How to allow Windows pc to modify Linux files over Samba server without allowing full 777 access?

Question

I recently set up Samba on a Linux server and discovered the shared drive on a Windows machine with ease, but was not able to copy files to that drive as it would ask for extra permissions.

I was able to write to sub-folders with 777 permissions, but the main drive had 775.

As i am advised that 777 permissions are highly un-secure, how can I modify groups to include users browsing in from Windows who do not have user-level permissions in the Linux server?

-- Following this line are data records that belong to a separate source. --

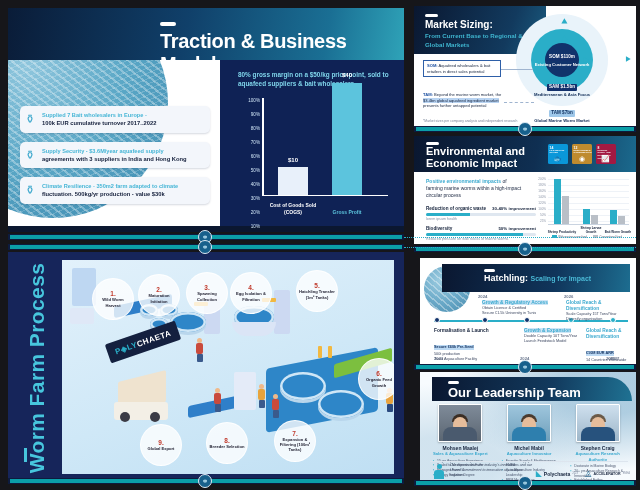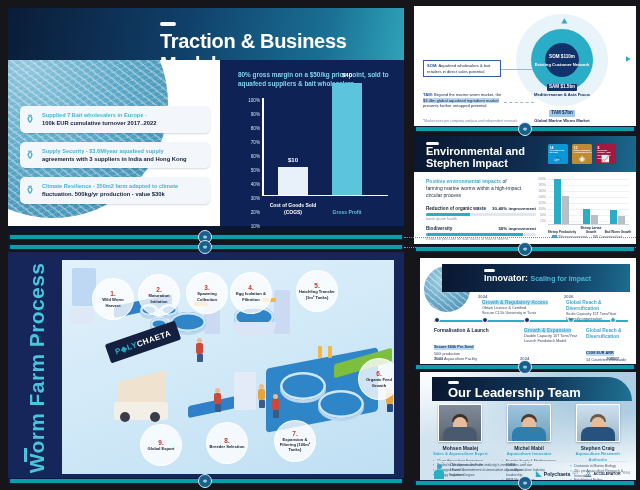--- a/index.html
+++ b/index.html
@@ -314,6 +314,11 @@
   </div>
 
   <div class="slide" id="s2">
+    <div class="hdr">
+      <div class="dash"></div>
+      <h2>Market Sizing:</h2>
+      <div class="sub">From Current Base to Regional &amp; Global Markets</div>
+    </div>
 
     <div class="rings">
       <div class="r-out"></div>

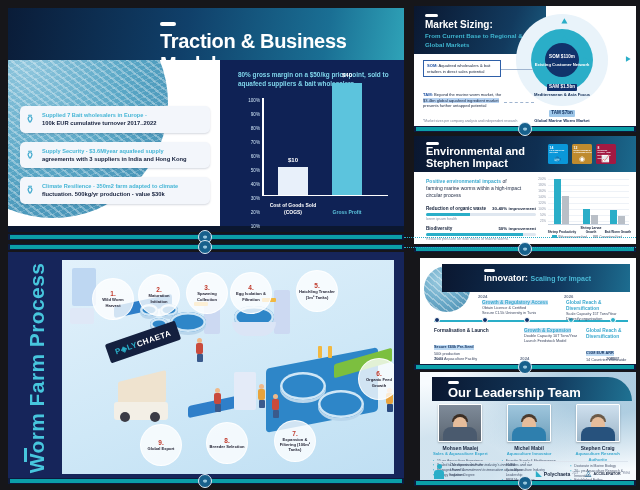--- a/index.html
+++ b/index.html
@@ -362,7 +362,7 @@
       <div class="dash"></div>
       <h2>
         <span>Environmental and</span><br>
-        <span>Stephen Impact</span>
+        <span>Economic Impact</span>
       </h2>
       <div class="sdg" style="right:68px; background:#0a97d9;">
         <div class="num">14</div>

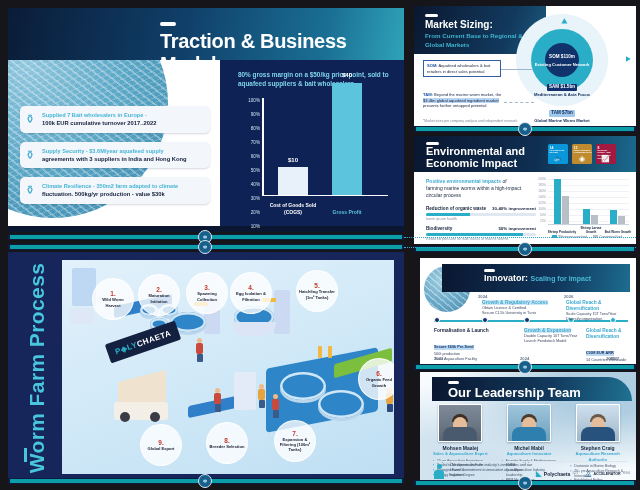--- a/index.html
+++ b/index.html
@@ -556,7 +556,7 @@
     <div class="hdr">
       <div class="dash"></div>
       <h2>
-        <span>Innovator:</span>
+        <span>Hatchling:</span>
         <em>Scaling for Impact</em>
       </h2>
     </div>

This is a home network, and access to the Samba server is limited through a global setting that prevents access from outside the network (by adding the following lines to /etc/samba/smb.conf)

[global]
hosts allow = 192.168.0.
hosts deny = ALL

Therefore I am not concerned about security within the network - if a user is on the 192.168.0.x subnet I am happy to assume that they are legitimate and do not want to add further authentication steps at the moment.

Answer 1

I see what you want. All users/computers on your LAN should be 'guests' and have full 'read/write' access to the file share.

Steps:

Check Samba config. Does the share include these:

[Share]
available = yes
browsable = yes
public = yes
writeable = yes

Check POSIX permissions. Example ls -lh:

drwxrws---+ 1 nobody nogroup  252 May 12 14:55 Music

You will want to have the sticky bit there otherwise the fileshare won't behave like you would expect in windows. chmod 2770 [dir]... To apply with permission to all the directories use find. Example

find . -type d -exec chmod 2770 {} \;
find . -type f -exec chmod 2760 {} \;

You will also want to set the group to be nogroup, which is the default guest group for samba.

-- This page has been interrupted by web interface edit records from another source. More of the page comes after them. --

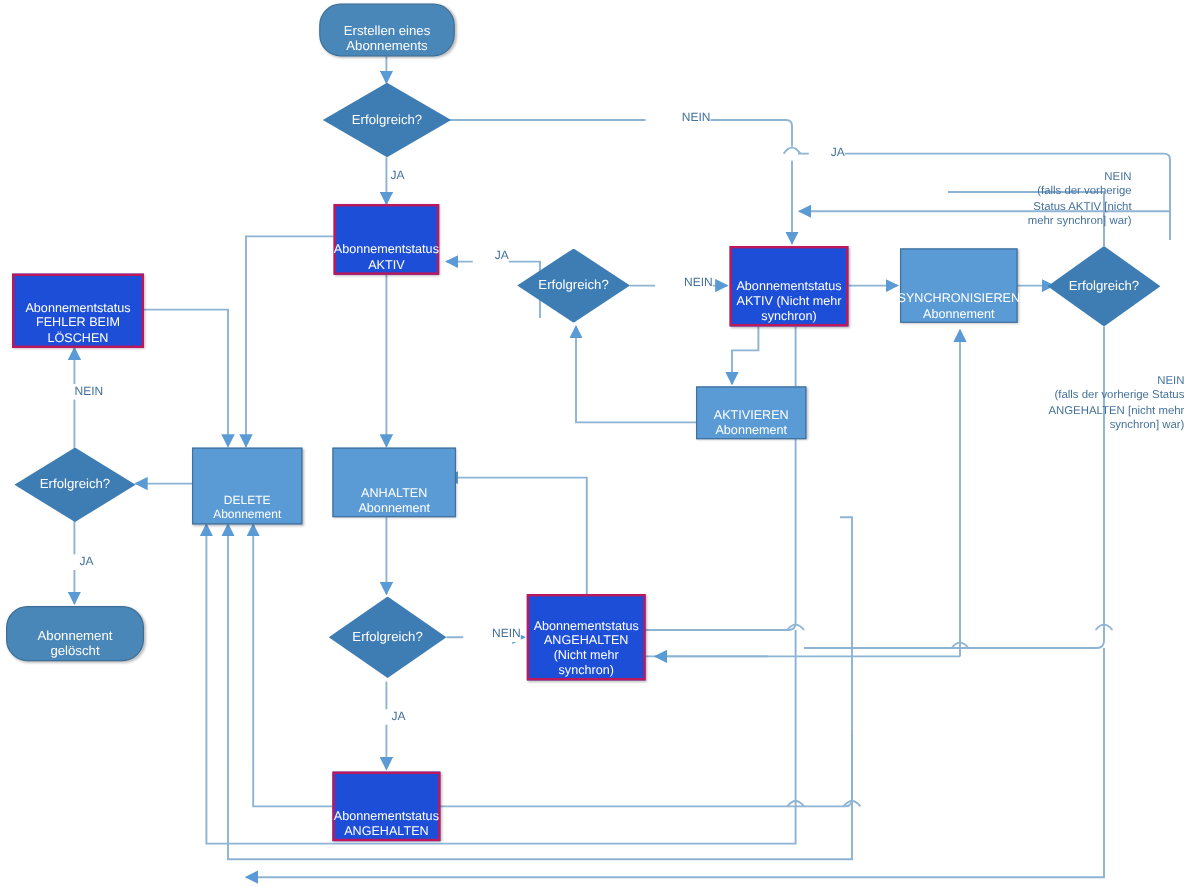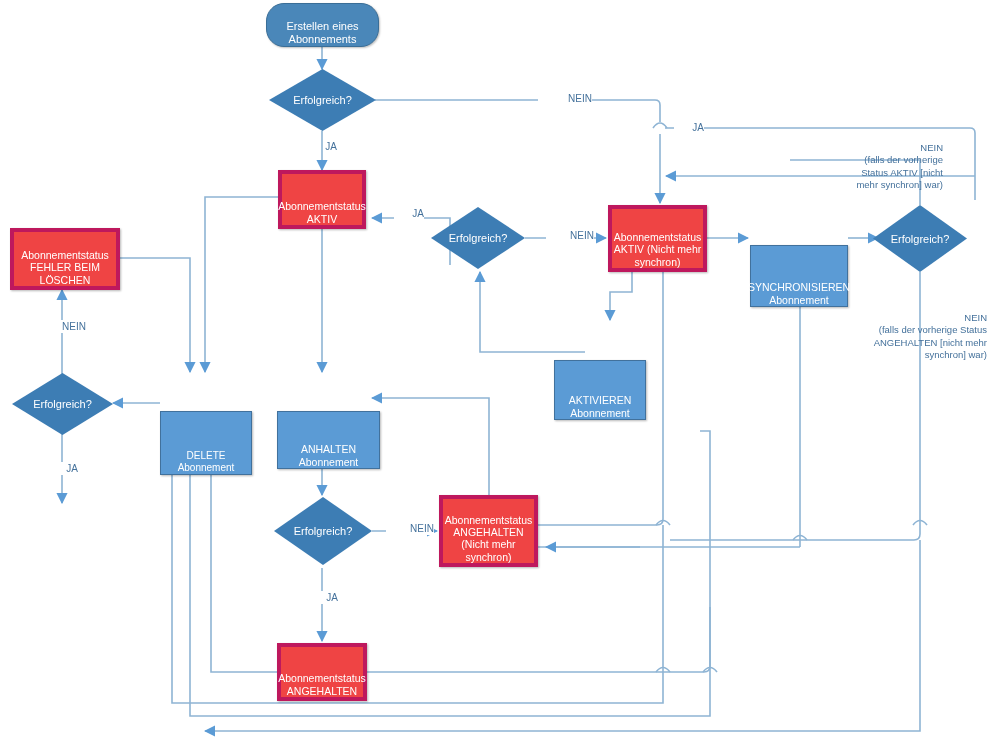--- a/index.html
+++ b/index.html
@@ -10,7 +10,7 @@
   .node{position:absolute;box-sizing:border-box;display:flex;align-items:flex-end;justify-content:center;
         text-align:center;color:#ffffff;line-height:1.18;}
   .proc{background:#5B9BD5;border:1px solid #41719C;box-shadow:1px 1px 2px rgba(0,0,0,.28);margin-top:38px;}
-  .state{background:#ef4444;border:4px solid #be185d;box-shadow:1px 1px 2px rgba(0,0,0,.28);}
+  .state{background:#1d4ed8;border:2px solid #be185d;box-shadow:1px 1px 2px rgba(0,0,0,.28);}
   .term{background:#4A87B9;border:1px solid #3A6E97;border-radius:18px;box-shadow:1px 1px 2px rgba(0,0,0,.25);}
   .node .txt{padding:0 4px;white-space:pre-line;}
 

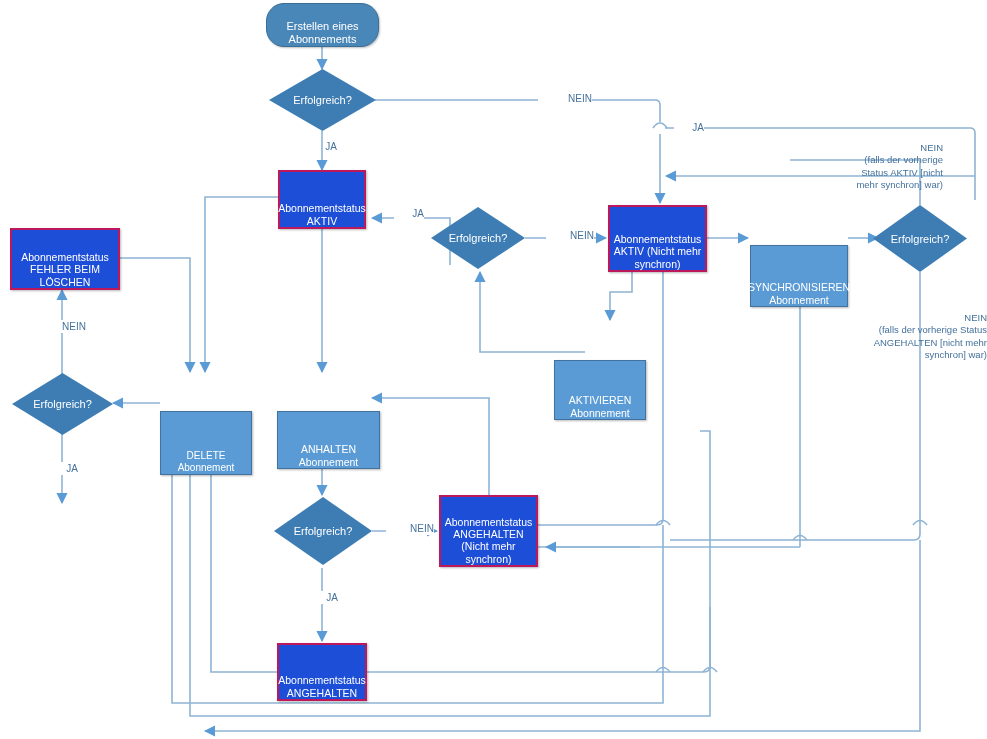--- a/index.html
+++ b/index.html
@@ -9,7 +9,7 @@
 
   .node{position:absolute;box-sizing:border-box;display:flex;align-items:flex-end;justify-content:center;
         text-align:center;color:#ffffff;line-height:1.18;}
-  .proc{background:#5B9BD5;border:1px solid #41719C;box-shadow:1px 1px 2px rgba(0,0,0,.28);margin-top:38px;}
+  .proc{background:#5B9BD5;border:1px solid #41719C;box-shadow:1px 1px 2px rgba(0,0,0,.28);}
   .state{background:#1d4ed8;border:2px solid #be185d;box-shadow:1px 1px 2px rgba(0,0,0,.28);}
   .term{background:#4A87B9;border:1px solid #3A6E97;border-radius:18px;box-shadow:1px 1px 2px rgba(0,0,0,.25);}
   .node .txt{padding:0 4px;white-space:pre-line;}

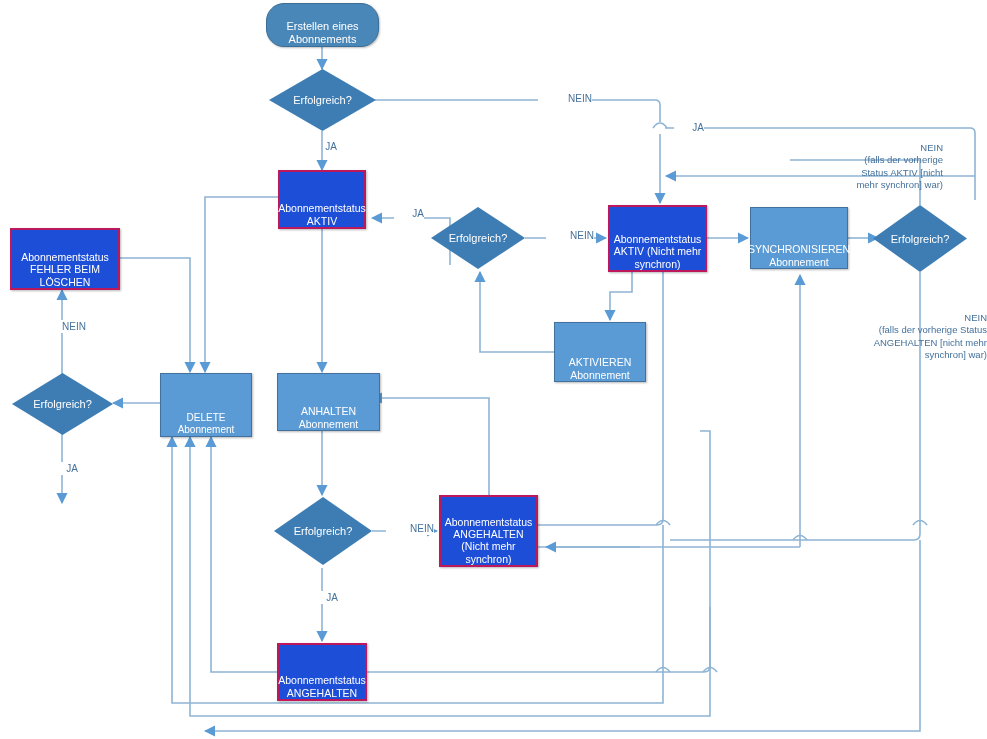--- a/index.html
+++ b/index.html
@@ -148,7 +148,7 @@
     <div class="dtxt">Erfolgreich?</div>
   </div>
 
-  <div class="node proc" style="left:554px;top:322px;width:92px;height:60px;font-size:10.5px;">
+  <div class="node proc" style="left:580px;top:322px;width:92px;height:44px;font-size:10.5px;">
     <span class="txt">AKTIVIEREN
 Abonnement</span>
   </div>

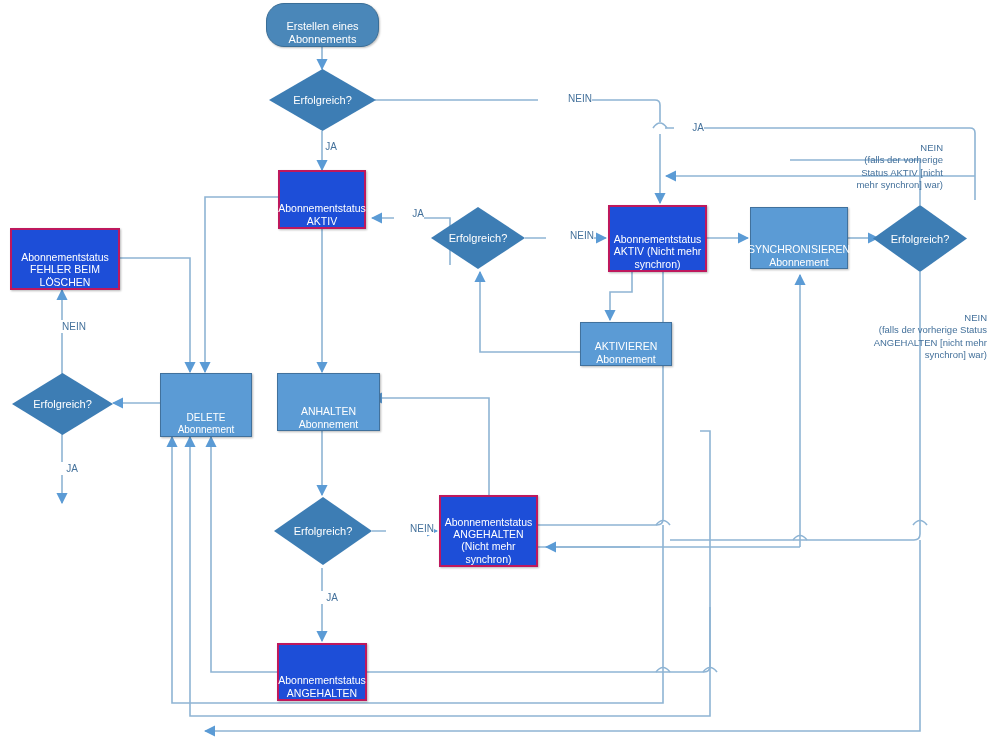--- a/index.html
+++ b/index.html
@@ -164,6 +164,9 @@
     <div class="dtxt">Erfolgreich?</div>
   </div>
 
+  <div class="node term" style="left:5px;top:505px;width:115px;height:46px;font-size:11px;">
+    <span class="txt">Abonnement gelöscht</span>
+  </div>
 
   <div class="node proc" style="left:160px;top:373px;width:92px;height:64px;font-size:10px;">
     <span class="txt">DELETE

Finally acls. Use getfacl and setfacl. You'll want to setup defaults for the user nobody and the group nogroup. Once you've done that, anything that gets created via samba will inherit good permissions. Here's an example directory ACL:

# file: Downloads
# owner: nobody
# group: nogroup
# flags: -s-
user::rwx
group::rwx
mask::rwx
other::---
default:user::rwx
default:group::rwx
default:mask::rwx
default:other::---

To get some defaults going, use find:

find . -type d -exec setfacl -d -m u::rwx {} \;
find . -type d -exec setfacl -d -m g::rwx {} \;

To fix up existing files:

find . -type f -exec chgrp nogroup {} \;
find . -type f -exec chmod 660 {} \;
find . -type f -exec setfacl -m g::rw {} \;

WANT MORE !

Let's just say that you don't want to change the POSIX group. Then you can use the ACL to explicitly add the group. Example:

setfacl -m g:linuxgroup:rw [filename]

With these settings I share between ubuntu, windows, RPi, android, and other linux apps.

Answer 2

Typically one doesn't want to give everyone with network access write access to a directory. There often better solutions to share files among a user group, e. g. giving everybody their own network share with (partial) read access for everybody else. That's where the recommendation to not use world-writable access permissions comes from.

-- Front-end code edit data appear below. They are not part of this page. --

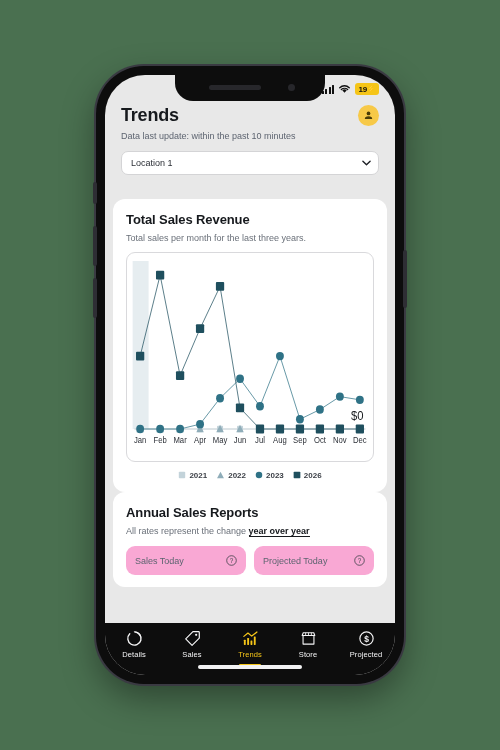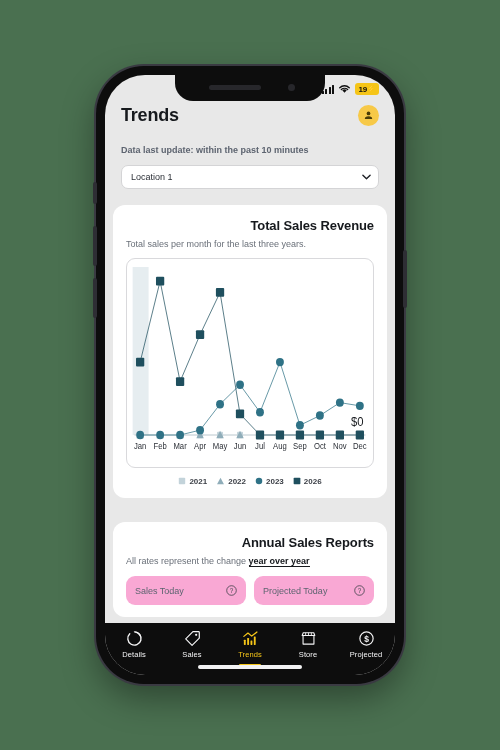--- a/index.html
+++ b/index.html
@@ -66,7 +66,7 @@
     width:21px;height:21px;border-radius:50%;background:#f7c948;
     display:flex;align-items:center;justify-content:center;
   }
-  .subtitle{font-size:9px;color:#5d6470;margin-top:19px;font-weight:bold;}
+  .subtitle{font-size:9px;color:#5d6470;margin-top:5px;}
 
   .filters{display:flex;gap:9px;padding:10px 16px 16px 16px;}
   .select{

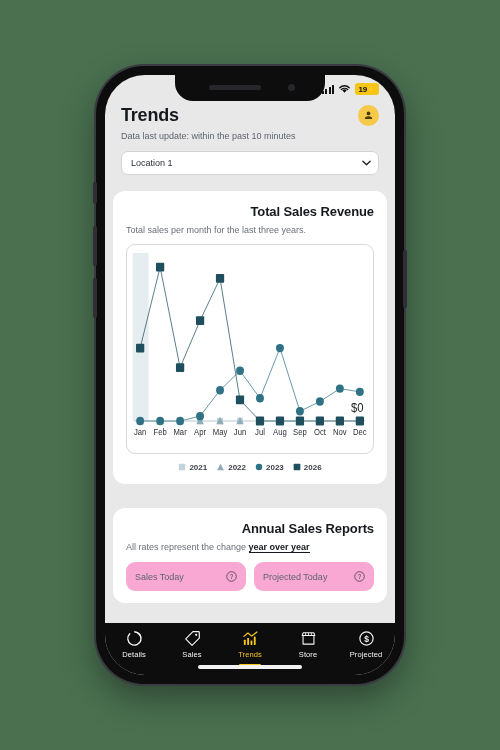--- a/index.html
+++ b/index.html
@@ -68,7 +68,7 @@
   }
   .subtitle{font-size:9px;color:#5d6470;margin-top:5px;}
 
-  .filters{display:flex;gap:9px;padding:10px 16px 16px 16px;}
+  .filters{display:flex;gap:9px;padding:10px 16px 24px 16px;}
   .select{
     background:#fff;border:1px solid #d4d4d6;border-radius:7px;
     height:24px;display:flex;align-items:center;justify-content:space-between;

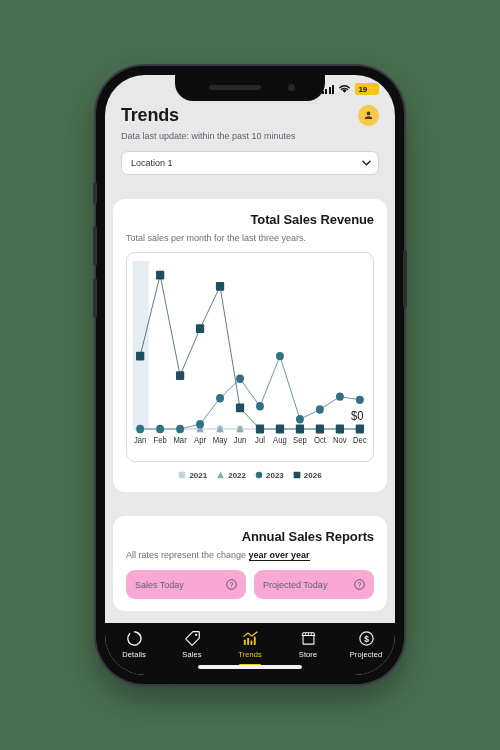--- a/index.html
+++ b/index.html
@@ -83,7 +83,7 @@
     box-sizing:border-box;
   }
   .card + .card{margin-top:24px;}
-  .card-title{font-size:13px;font-weight:700;color:#16191d;letter-spacing:-.1px;text-align:right;}
+  .card-title{font-size:13px;font-weight:700;color:#16191d;letter-spacing:-.1px;}
   .card-sub{font-size:9px;color:#6a7079;margin-top:6px;}
 
   .chartbox{

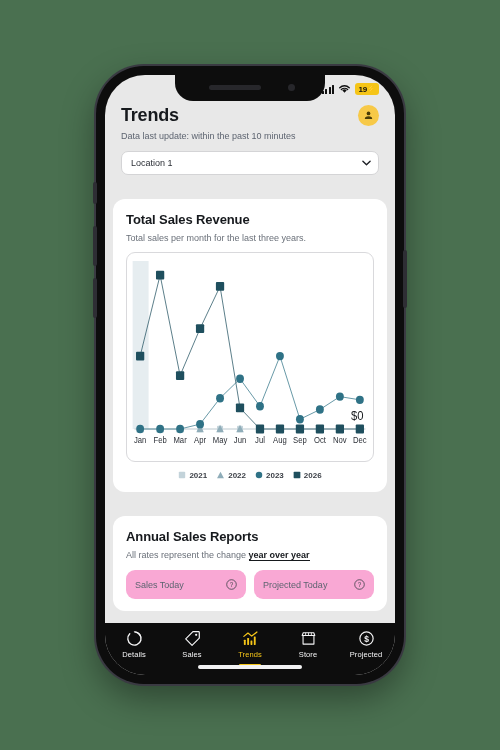--- a/index.html
+++ b/index.html
@@ -82,7 +82,7 @@
     background:#fff;border-radius:12px;margin:0 8px;padding:13px 13px 12px 13px;
     box-sizing:border-box;
   }
-  .card + .card{margin-top:24px;}
+  .card + .card{margin-top:0;}
   .card-title{font-size:13px;font-weight:700;color:#16191d;letter-spacing:-.1px;}
   .card-sub{font-size:9px;color:#6a7079;margin-top:6px;}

However, in your case that seems to be exactly what you want. So go ahead and use chmod -R a+rwX /path/to/share¹ along with appropriate Samba configuration entries like writable = yes.

---

¹ a+rwX means that all (owner, group, and others) will receive read, write, and conditional exexute permissions. “conditional” means that execute/traverse permissions will only be added if execute/traverse permission is already granted to at least one access group (owner, group, others). This is useful if you want to extend execute/traverse permissions of those files and directories that are already executable/traversable by the owner.